Unsere Tiere sind uns ausgeliefert, und wenn wir uns nicht um sie kümmern, geht es ihnen nicht gut.

Mirsad Jašarević

Emin und Mirsad sind sich einig, dass es der schönste Teil ihrer Arbeit ist, einem Tier zu helfen, das krank oder verletzt ist, und der schwerste, wenn sie ein Tier einschläfern müssen.
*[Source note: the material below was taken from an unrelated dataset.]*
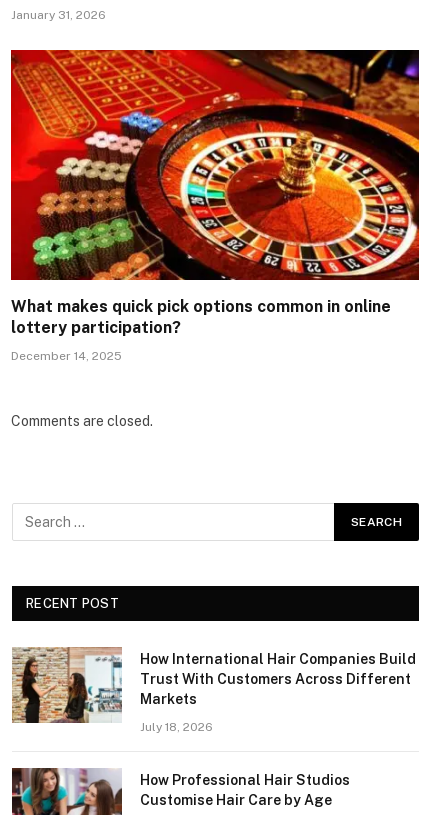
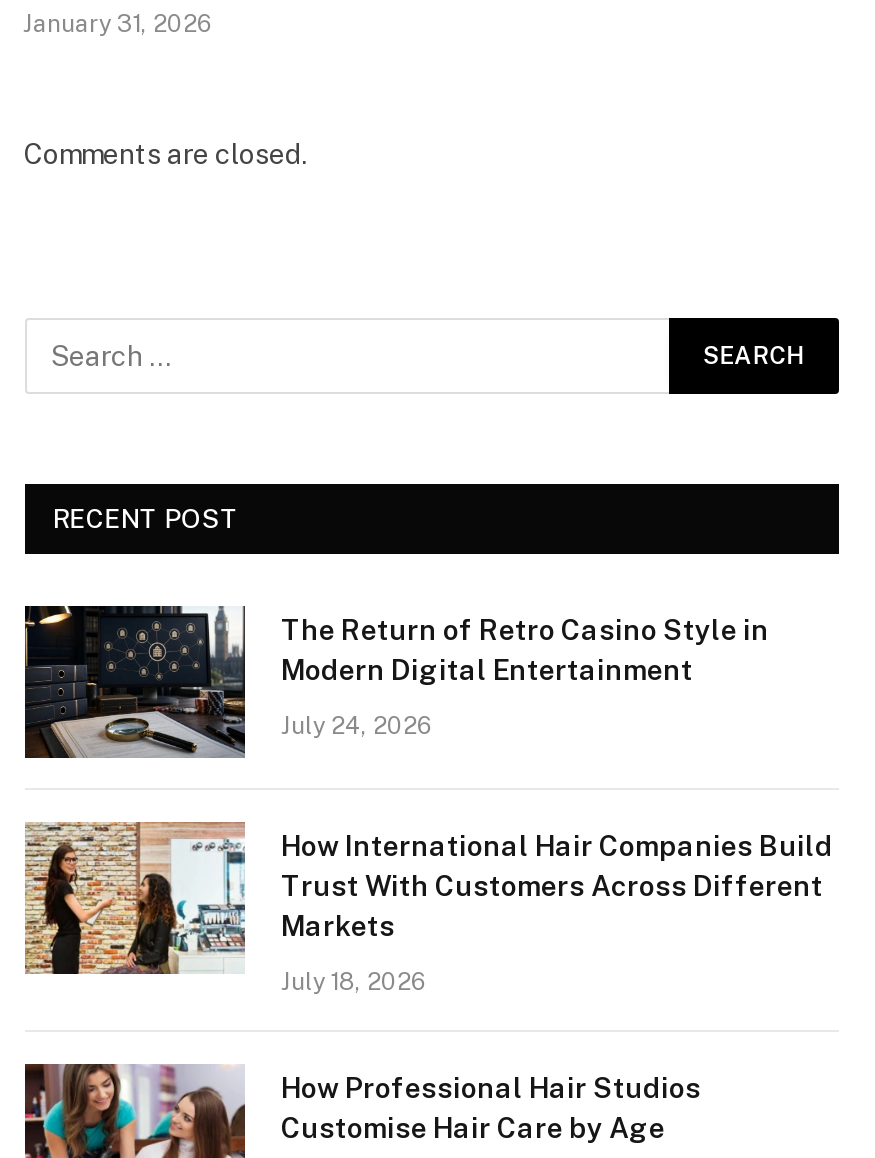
[10,49,420,363] [image] | What makes quick pick options common in online | lottery participation? | December 14, 2025 -> none
moved [11,413,153,611] -> [23,138,307,534]: Comments are closed. | RECENT POST
none -> [23,605,769,761] [image] | The Return of Retro Casino Style in | Modern Digital Entertainment | July 24, 2026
„Ein Tier einzuschläfern, muss ein Akt sein, um das Tier von Qualen zu befreien. Er darf auch nur dafür angewendet werden. Wenn ein Tier leidet und wir ihm nicht anders helfen können, dann ist das gerechtfertigt. Und dann machen wir es schweren Herzens. Aber es kommt manchmal vor, dass Besitzer denken, dass es Zeit sei, ein Tier einzuschläfern, die Situation aber eigentlich noch keine Einschläferung erfordert. Dann lehnen wir das Einschläfern ab, wenn es nicht die einzige Lösung ist”, sagt Mirsad und fügt hinzu, dass es auch Situationen gibt, in denen es Missverständnisse mit den Besitzern gibt: „Wichtig ist, dass die Besitzer wissen, dass bei uns Tiere und ihr Wohlergehen an erster Stelle stehen. Die Hunde und Katzen sind uns ausgeliefert. Nicht sie haben sich uns ausgesucht, sondern wir sie, und wenn wir uns nicht um sie kümmern, wie es sich gehört, dann können sie gesundheitlich und emotional gefährdet sein.”